The analysis of contextual effects on segmental duration

Jan P.H. van Santen, Joseph P. Olive

Research output: Contribution to journalArticlepeer-review

26 Scopus citations

Abstract

In natural speech, segmental duration depends on several factors, including phonemic identity, phonetic context, phrase boundaries, lexical stress, and speaking rate. These factors interact: the magnitude of the effect of a factor-whether measured in milliseconds or as percentage change-often depends on other factors. This paper introduces two data analysis methods for constructing a duration model that best describes a given body of multi-factorially dependent durations. The methods are illustrated with a single-speaker data base consisting of vowel durations measured at two speaking rates in contexts varying in phrasal location, stress, and other factors; text materials are two-word pseudo-phrases.

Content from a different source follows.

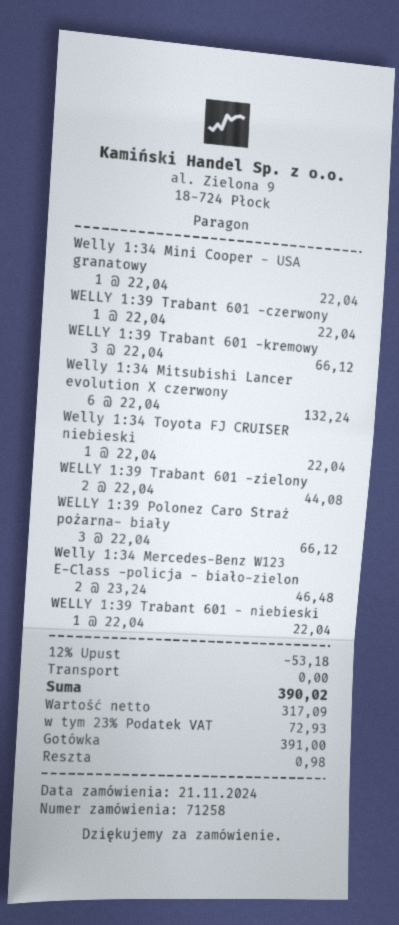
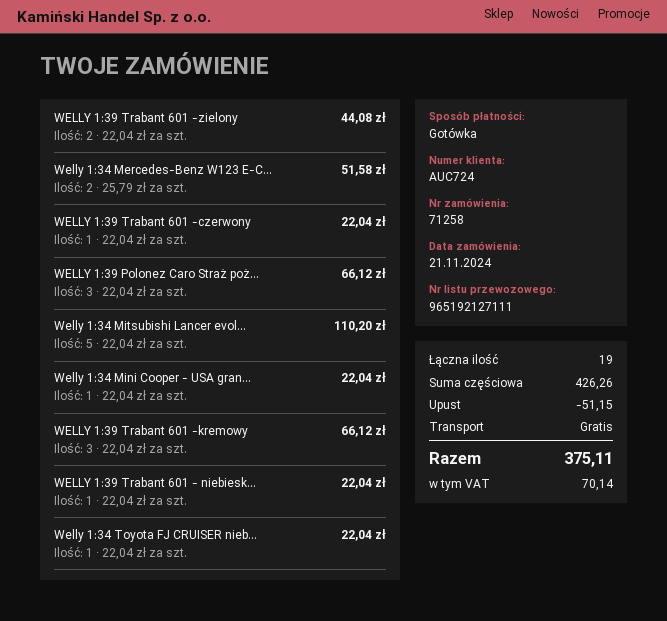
Welly 1:34 Mitsubishi Lancer evolution X czerwony: 6 x 22.04 = 132.24 -> 5 x 22.04 = 110.20
Welly 1:34 Mercedes-Benz W123 E-Class -policja - biało-zielon: 2 x 23.24 = 46.48 -> 2 x 25.79 = 51.58
discount: 53.18 -> 51.15
tax: 72.93 -> 70.14
total: 390.02 -> 375.11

Both methods analyse the structure of two-way rearrangements of the N-way data matrix, in which columns correspond to combinations of levels of k factors and rows to combinations of levels of the remaining N-k factors. The first method concerns models that express duration as a sum of additive and multiplicative terms (additive-multiplicative models), such as various versions of a model by Klatt (Journal of the Acoustical Society of America, 54(4), 1973). It determines which additive-multiplicative model best describes the data, by making use of the fact that a given additive-multiplicative model predicts for any two-way rearrangement whether the between-columns covariance matrix is either constant, multiplicative, or neither. The second method determines the general functional form that best describes the data, by testing for which two-way rearrangement the durations in each column are in the same numerical order (a property known as joint independence).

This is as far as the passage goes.